High Children's Asthma Care Compliance in Peds Hospitals

But moderate compliance for post-discharge home-management plan of asthma care in children

TUESDAY, Oct. 4 (HealthDay News) -- For children admitted with asthma to pediatric hospitals, there are high levels of hospital compliance with Children's Asthma Care (CAC) quality measures for receiving asthma relievers (CAC-1) and systemic corticosteroids (CAC-2), and moderate compliance for discharge with a home-management care plan (CAC-3), according to a study published in the Oct. 5 issue of the Journal of the American Medical Association.

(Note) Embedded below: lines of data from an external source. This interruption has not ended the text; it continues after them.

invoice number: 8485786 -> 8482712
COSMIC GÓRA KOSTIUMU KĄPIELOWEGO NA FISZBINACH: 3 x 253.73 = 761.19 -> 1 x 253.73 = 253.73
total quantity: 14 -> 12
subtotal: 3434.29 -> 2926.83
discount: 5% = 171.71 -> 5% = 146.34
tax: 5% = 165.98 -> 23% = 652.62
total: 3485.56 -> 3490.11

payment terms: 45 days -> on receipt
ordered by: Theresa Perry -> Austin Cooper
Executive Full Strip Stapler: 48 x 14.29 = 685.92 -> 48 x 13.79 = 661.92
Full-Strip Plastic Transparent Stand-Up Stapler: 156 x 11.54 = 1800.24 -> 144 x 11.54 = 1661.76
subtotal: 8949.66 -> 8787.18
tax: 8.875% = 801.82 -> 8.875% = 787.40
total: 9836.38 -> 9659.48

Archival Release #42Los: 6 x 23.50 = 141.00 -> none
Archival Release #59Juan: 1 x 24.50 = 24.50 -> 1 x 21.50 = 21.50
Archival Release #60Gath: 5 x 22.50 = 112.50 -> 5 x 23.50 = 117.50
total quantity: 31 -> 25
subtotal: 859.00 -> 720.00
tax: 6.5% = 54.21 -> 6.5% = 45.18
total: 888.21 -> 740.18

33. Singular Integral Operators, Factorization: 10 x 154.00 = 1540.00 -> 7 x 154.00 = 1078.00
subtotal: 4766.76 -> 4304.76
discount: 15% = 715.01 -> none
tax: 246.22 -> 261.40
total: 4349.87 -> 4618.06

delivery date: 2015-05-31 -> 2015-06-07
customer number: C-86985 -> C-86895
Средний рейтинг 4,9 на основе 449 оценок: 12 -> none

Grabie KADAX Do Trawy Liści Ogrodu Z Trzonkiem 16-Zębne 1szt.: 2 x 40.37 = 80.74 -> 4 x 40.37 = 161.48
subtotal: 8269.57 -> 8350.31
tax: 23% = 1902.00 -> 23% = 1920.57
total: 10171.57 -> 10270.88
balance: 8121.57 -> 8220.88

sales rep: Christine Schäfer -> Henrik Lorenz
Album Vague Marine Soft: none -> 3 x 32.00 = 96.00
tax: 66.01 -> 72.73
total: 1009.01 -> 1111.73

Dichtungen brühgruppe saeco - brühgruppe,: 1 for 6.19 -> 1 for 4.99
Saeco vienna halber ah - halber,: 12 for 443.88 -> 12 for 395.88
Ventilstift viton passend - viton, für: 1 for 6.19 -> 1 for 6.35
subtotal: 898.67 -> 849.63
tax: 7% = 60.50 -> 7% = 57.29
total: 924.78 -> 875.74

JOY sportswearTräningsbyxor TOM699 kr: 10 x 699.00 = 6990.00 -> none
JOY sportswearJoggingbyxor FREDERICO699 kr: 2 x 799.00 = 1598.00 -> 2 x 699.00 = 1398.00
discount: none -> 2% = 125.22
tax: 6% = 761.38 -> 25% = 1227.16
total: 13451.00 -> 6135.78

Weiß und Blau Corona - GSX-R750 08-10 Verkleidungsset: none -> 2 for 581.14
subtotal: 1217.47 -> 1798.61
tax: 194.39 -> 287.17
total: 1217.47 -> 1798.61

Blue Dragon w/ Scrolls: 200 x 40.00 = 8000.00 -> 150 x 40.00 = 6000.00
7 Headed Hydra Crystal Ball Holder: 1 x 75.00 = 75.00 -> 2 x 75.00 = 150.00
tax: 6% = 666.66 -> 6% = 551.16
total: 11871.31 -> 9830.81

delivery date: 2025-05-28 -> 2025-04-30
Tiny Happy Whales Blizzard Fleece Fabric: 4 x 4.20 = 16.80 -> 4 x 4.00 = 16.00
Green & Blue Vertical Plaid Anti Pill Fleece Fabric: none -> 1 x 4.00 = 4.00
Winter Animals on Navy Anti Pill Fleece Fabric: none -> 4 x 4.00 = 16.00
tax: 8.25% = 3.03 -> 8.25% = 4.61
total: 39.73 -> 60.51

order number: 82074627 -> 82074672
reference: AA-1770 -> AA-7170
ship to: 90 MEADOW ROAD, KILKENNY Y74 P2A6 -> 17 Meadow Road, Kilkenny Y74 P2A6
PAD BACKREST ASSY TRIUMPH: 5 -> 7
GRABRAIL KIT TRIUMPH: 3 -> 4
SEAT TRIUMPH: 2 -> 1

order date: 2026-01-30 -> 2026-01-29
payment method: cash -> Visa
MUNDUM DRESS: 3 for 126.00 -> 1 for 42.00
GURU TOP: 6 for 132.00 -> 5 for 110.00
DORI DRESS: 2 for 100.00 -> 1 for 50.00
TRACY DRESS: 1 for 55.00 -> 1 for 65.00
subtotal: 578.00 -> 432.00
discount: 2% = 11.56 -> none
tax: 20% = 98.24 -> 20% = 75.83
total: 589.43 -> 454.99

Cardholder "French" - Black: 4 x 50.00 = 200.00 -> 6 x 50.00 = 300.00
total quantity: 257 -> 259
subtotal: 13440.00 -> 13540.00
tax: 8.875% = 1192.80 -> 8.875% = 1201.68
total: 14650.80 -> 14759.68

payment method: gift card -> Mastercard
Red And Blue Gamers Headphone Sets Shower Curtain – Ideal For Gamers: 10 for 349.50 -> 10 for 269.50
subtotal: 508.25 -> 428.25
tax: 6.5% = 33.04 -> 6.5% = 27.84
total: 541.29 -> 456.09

Rustin B. Morse, M.D., from the University of Arizona College of Medicine in Phoenix, and colleagues analyzed longitudinal trends in CAC measure compliance, and their association with outcomes in 37,267 children with asthma admissions from 2008 to 2010. The postdischarge emergency department utilization data and asthma-related readmission rates at seven, 30, and 90 days were evaluated.

The investigators found that the minimum quarterly measure compliance rates were 97.1 percent for CAC-1 and 89.5 percent for CAC-2, but their association with the specified outcomes could not be examined due to lack of variability. The CAC-2 compliance of individual hospitals exceeded 95 percent for 97.9 percent of the quarters. CAC-3 mean compliance for the initial and final three quarters of the study was 40.6 and 72.9 percent, respectively. The mean seven-, 30-, and 90-day postdischarge emergency department utilization rates were 1.5, 4.3, and 11.1 percent, respectively. The mean quarterly readmission rates were 1.4, 3.1, and 7.6 percent, respectively. The association between overall CAC-3 compliance and seven-, 30-, and 90-day post-discharge emergency department utilization or readmission rates were nonsignificant.

"Among children admitted to pediatric hospitals for asthma, there was high hospital-level compliance with CAC-1 and CAC-2 quality measures and moderate compliance with the CAC-3 measure," the authors write.